■ **Your task**: Only the lines from the one containing "House Foods Tongari" through the end of the entries are to be copied, exactly and without pictures, please.
--- START ---
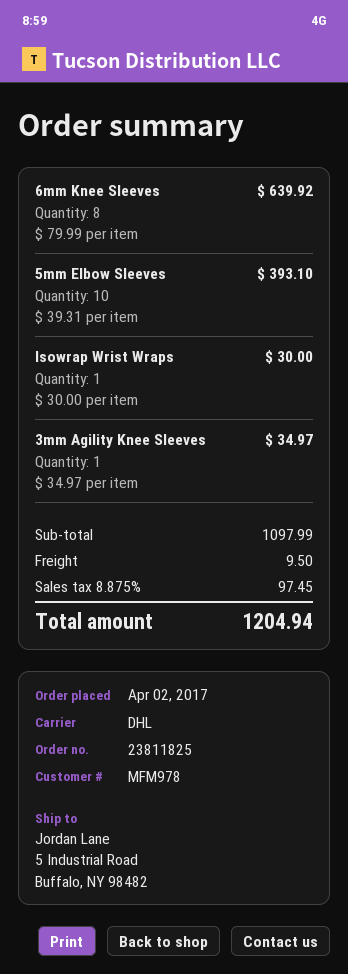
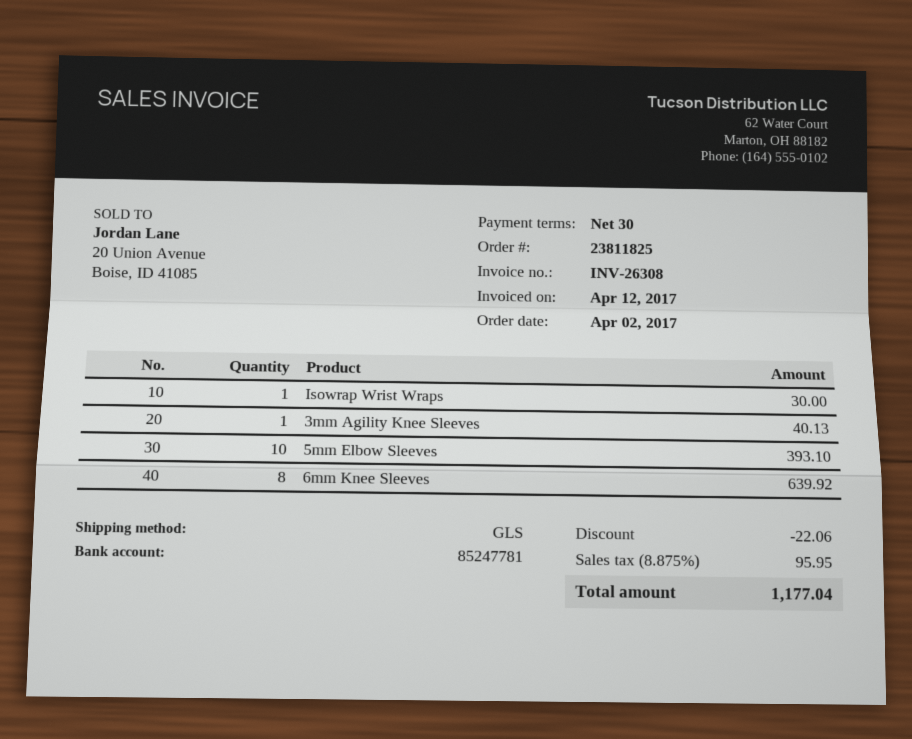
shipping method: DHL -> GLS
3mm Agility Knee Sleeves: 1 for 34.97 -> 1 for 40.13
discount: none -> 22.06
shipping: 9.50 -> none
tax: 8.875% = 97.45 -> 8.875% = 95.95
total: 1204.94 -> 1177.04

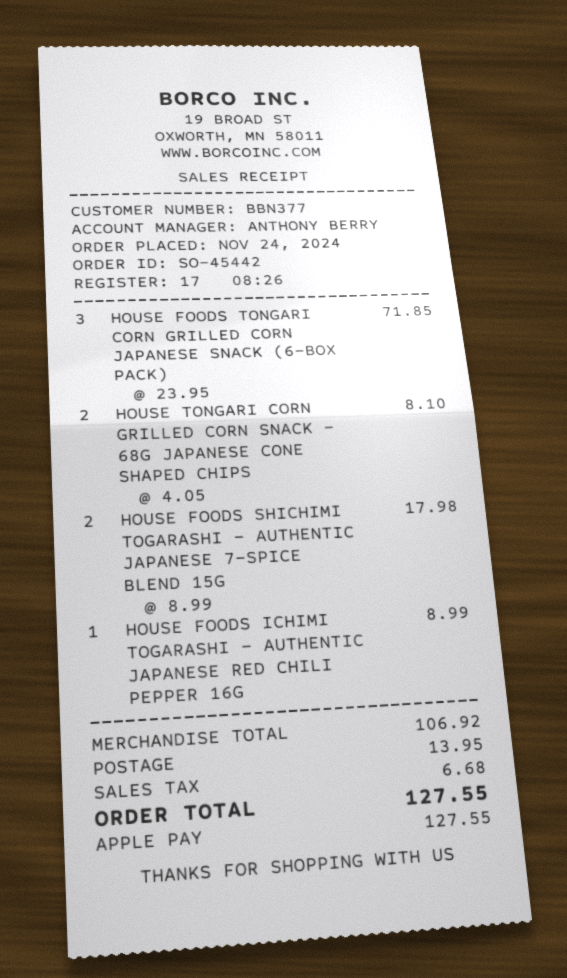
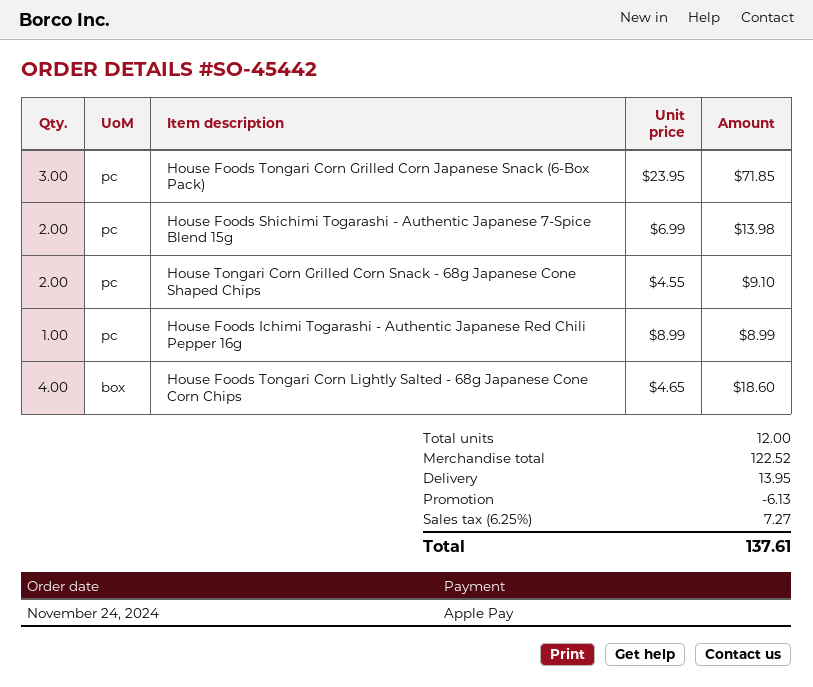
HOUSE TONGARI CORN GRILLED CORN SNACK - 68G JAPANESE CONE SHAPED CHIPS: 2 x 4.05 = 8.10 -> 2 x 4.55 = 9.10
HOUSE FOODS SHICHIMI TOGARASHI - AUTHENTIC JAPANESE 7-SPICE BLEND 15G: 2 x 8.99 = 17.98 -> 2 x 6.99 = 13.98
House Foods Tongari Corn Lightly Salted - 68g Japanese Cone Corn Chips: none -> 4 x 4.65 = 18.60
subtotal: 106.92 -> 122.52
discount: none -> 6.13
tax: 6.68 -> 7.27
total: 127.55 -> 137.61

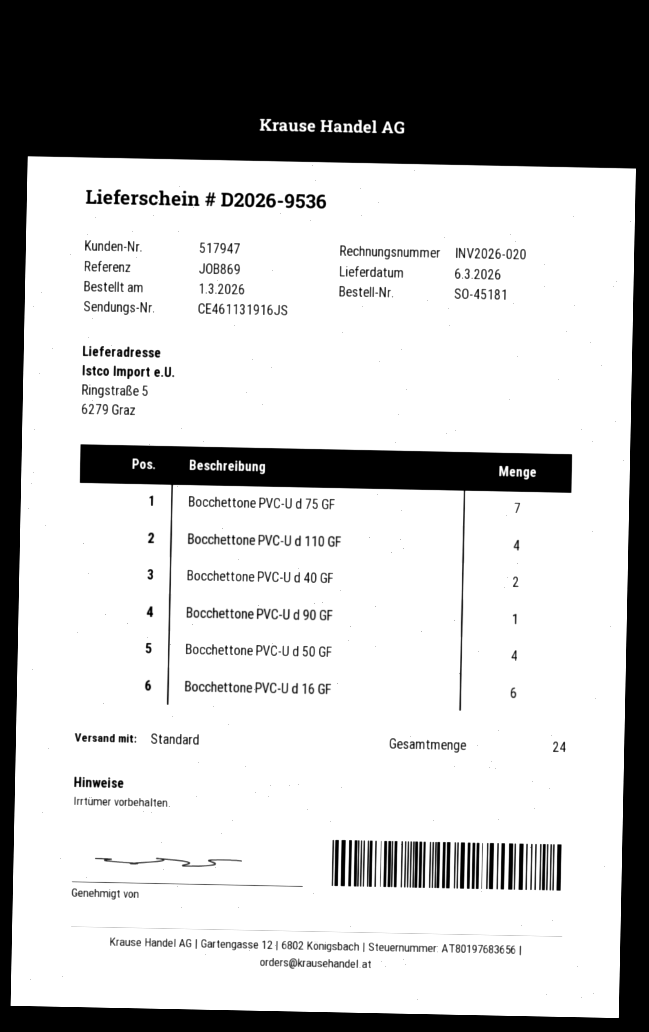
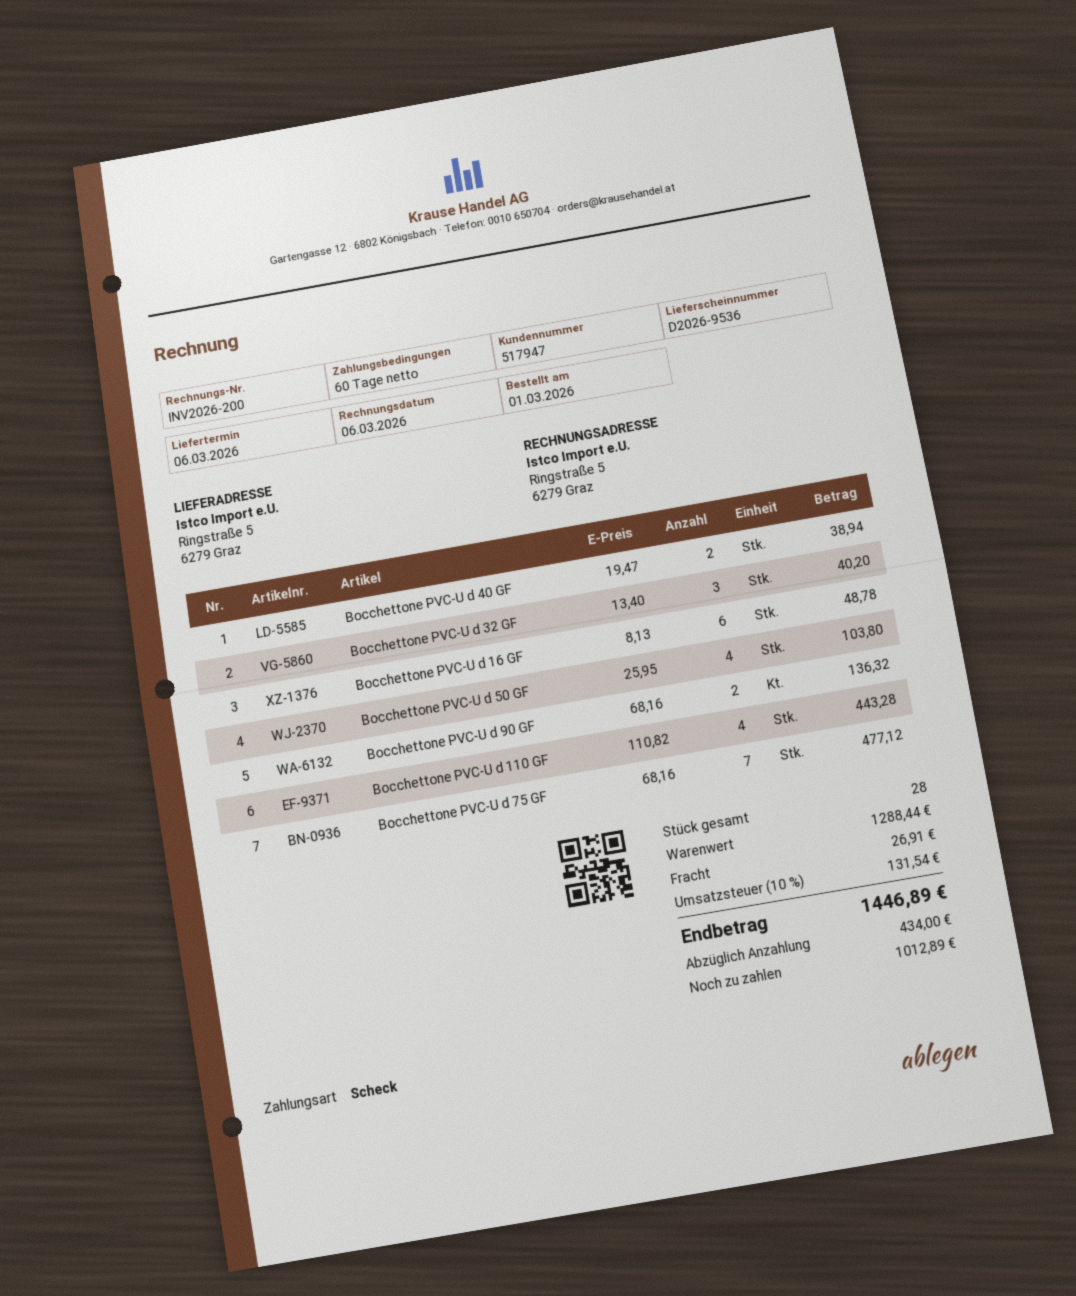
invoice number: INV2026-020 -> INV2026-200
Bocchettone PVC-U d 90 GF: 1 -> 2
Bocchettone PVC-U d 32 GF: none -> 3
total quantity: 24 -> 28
--- END ---
■ **Response to this task**:
House Foods Tongari Corn Lightly Salted - 68g Japanese Cone Corn Chips: none -> 4 x 4.65 = 18.60
subtotal: 106.92 -> 122.52
discount: none -> 6.13
tax: 6.68 -> 7.27
total: 127.55 -> 137.61

invoice number: INV2026-020 -> INV2026-200
Bocchettone PVC-U d 90 GF: 1 -> 2
Bocchettone PVC-U d 32 GF: none -> 3
total quantity: 24 -> 28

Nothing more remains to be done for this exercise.